The records must be duplicated exactly, with every picture left out.

> ENTRIES PROVIDED:
=-=-=-=-=
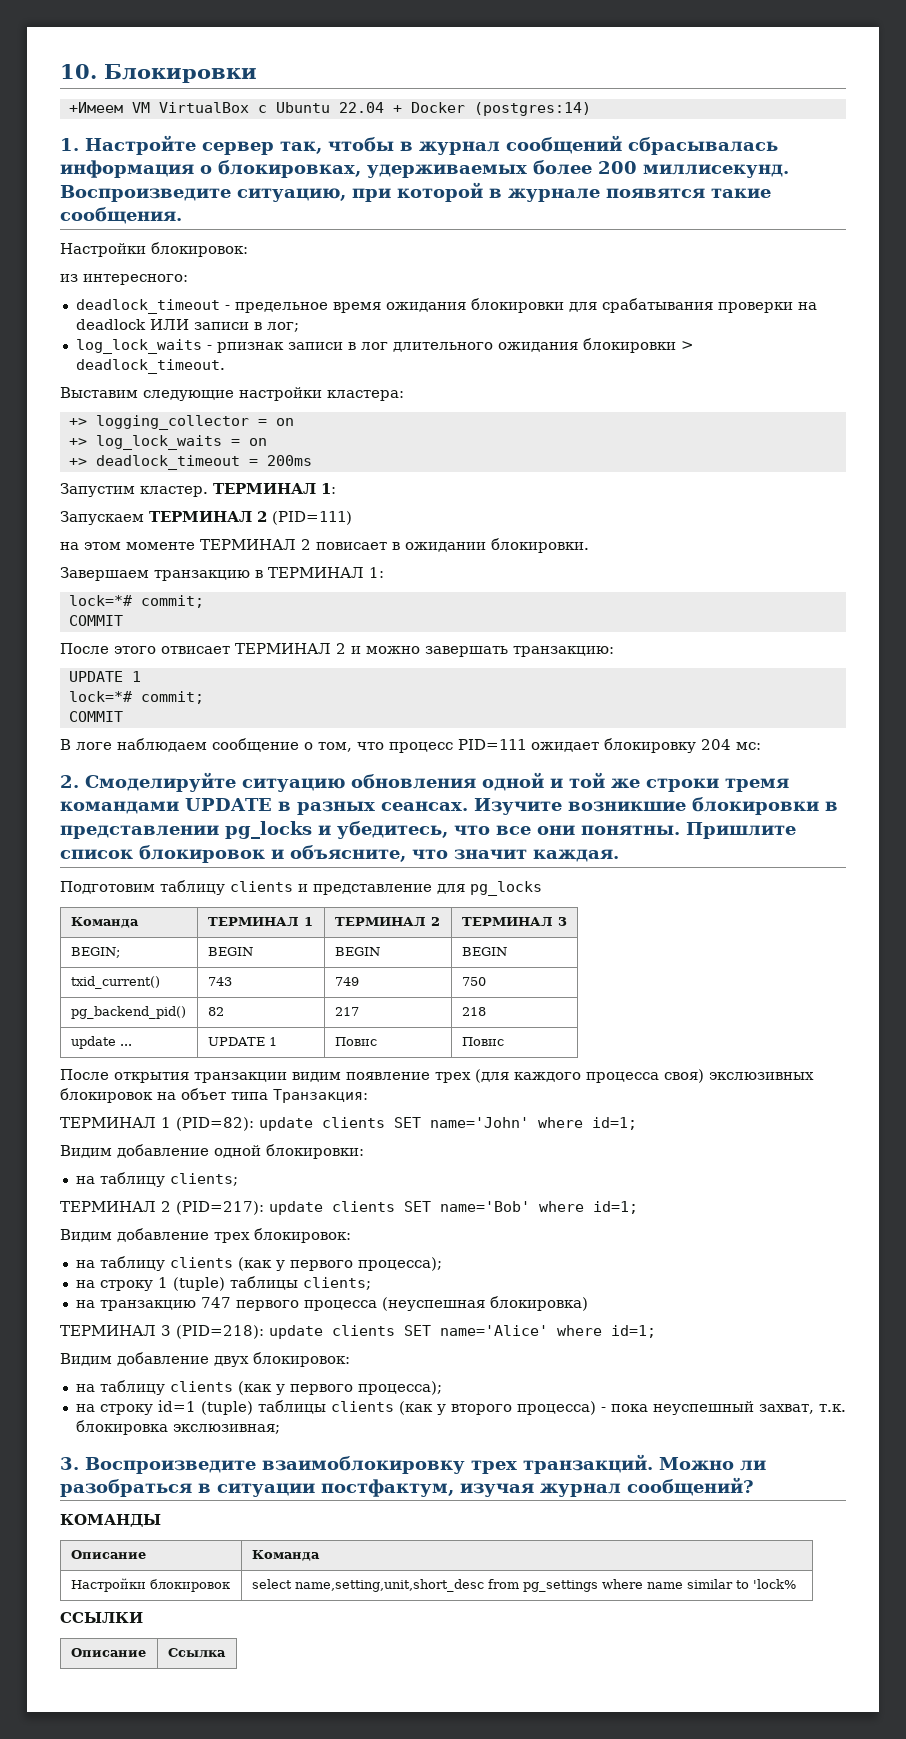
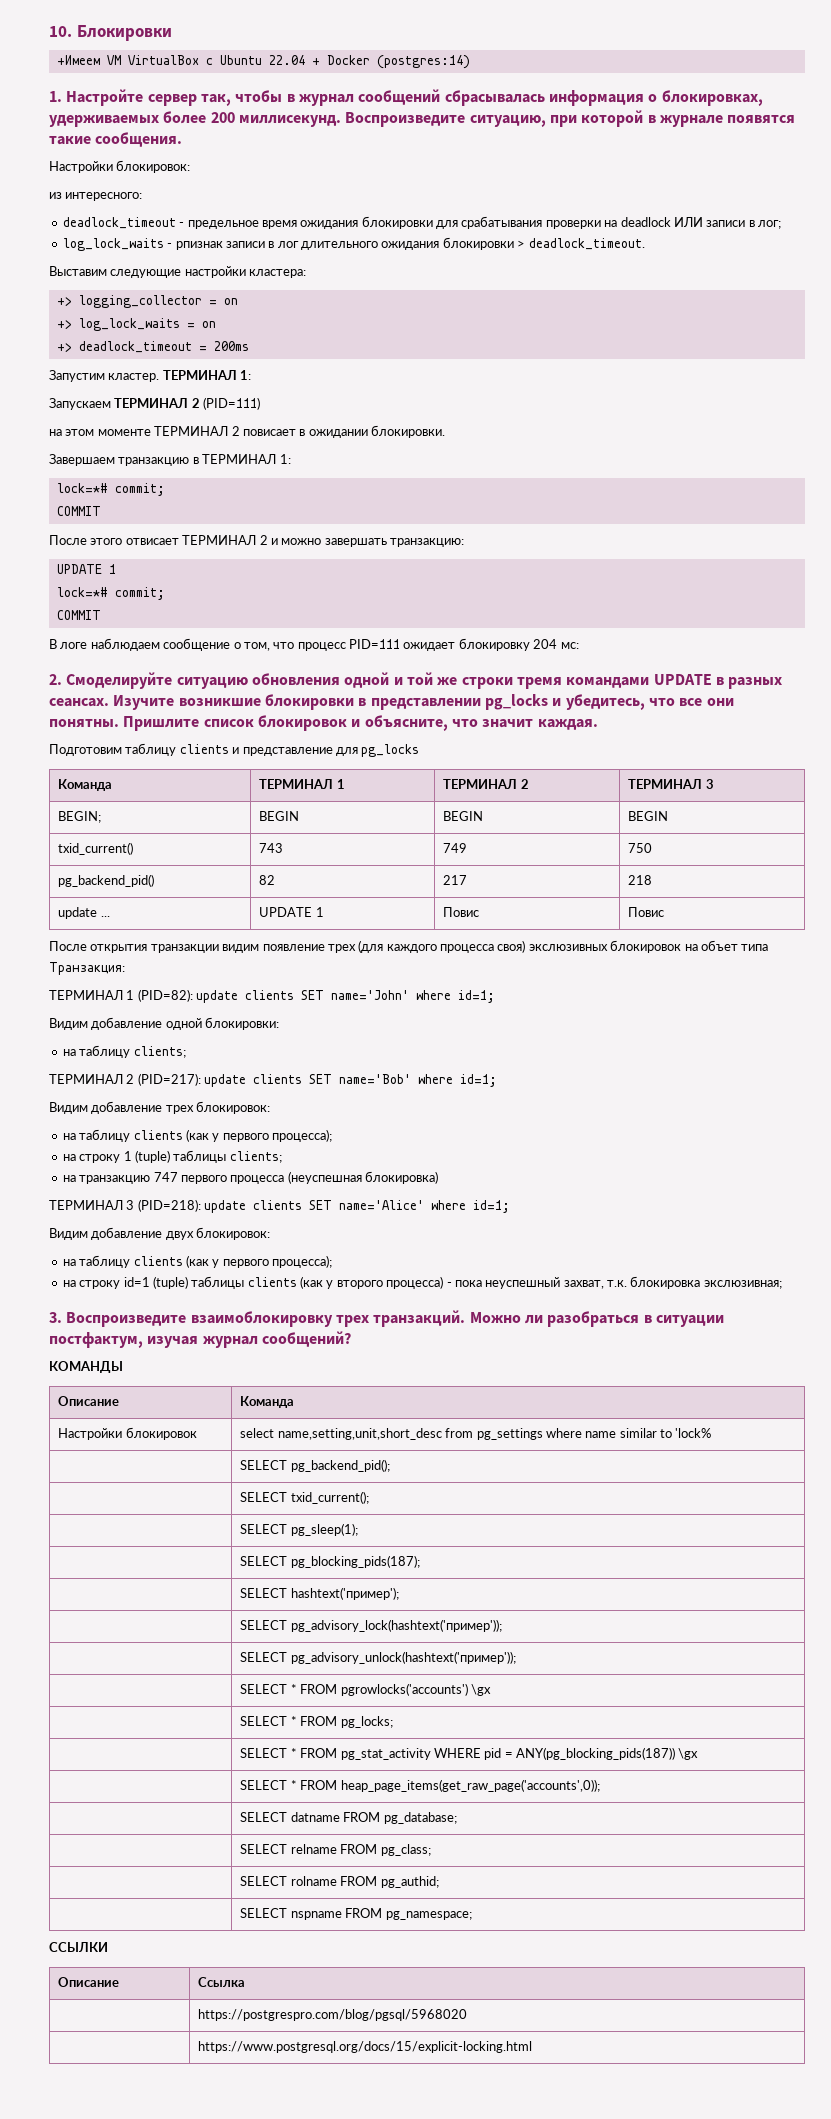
+ | SELECT pg_backend_pid();
+ | SELECT txid_current();
+ | SELECT pg_sleep(1);
+ | SELECT pg_blocking_pids(187);
+ | SELECT hashtext('пример');
+ | SELECT pg_advisory_lock(hashtext('пример'));
+ | SELECT pg_advisory_unlock(hashtext('пример'));
+ | SELECT * FROM pgrowlocks('accounts') \gx
+ | SELECT * FROM pg_locks;
+ | SELECT * FROM pg_stat_activity WHERE pid = ANY(pg_blocking_pids(187)) \gx
+ | SELECT * FROM heap_page_items(get_raw_page('accounts',0));
+ | SELECT datname FROM pg_database;
+ | SELECT relname FROM pg_class;
+ | SELECT rolname FROM pg_authid;
+ | SELECT nspname FROM pg_namespace;
+ | https://postgrespro.com/blog/pgsql/5968020
+ | https://www.postgresql.org/docs/15/explicit-locking.html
=-=-=-=-=
> TASK SOLUTION:
+ | SELECT pg_backend_pid();
+ | SELECT txid_current();
+ | SELECT pg_sleep(1);
+ | SELECT pg_blocking_pids(187);
+ | SELECT hashtext('пример');
+ | SELECT pg_advisory_lock(hashtext('пример'));
+ | SELECT pg_advisory_unlock(hashtext('пример'));
+ | SELECT * FROM pgrowlocks('accounts') \gx
+ | SELECT * FROM pg_locks;
+ | SELECT * FROM pg_stat_activity WHERE pid = ANY(pg_blocking_pids(187)) \gx
+ | SELECT * FROM heap_page_items(get_raw_page('accounts',0));
+ | SELECT datname FROM pg_database;
+ | SELECT relname FROM pg_class;
+ | SELECT rolname FROM pg_authid;
+ | SELECT nspname FROM pg_namespace;
+ | https://postgrespro.com/blog/pgsql/5968020
+ | https://www.postgresql.org/docs/15/explicit-locking.html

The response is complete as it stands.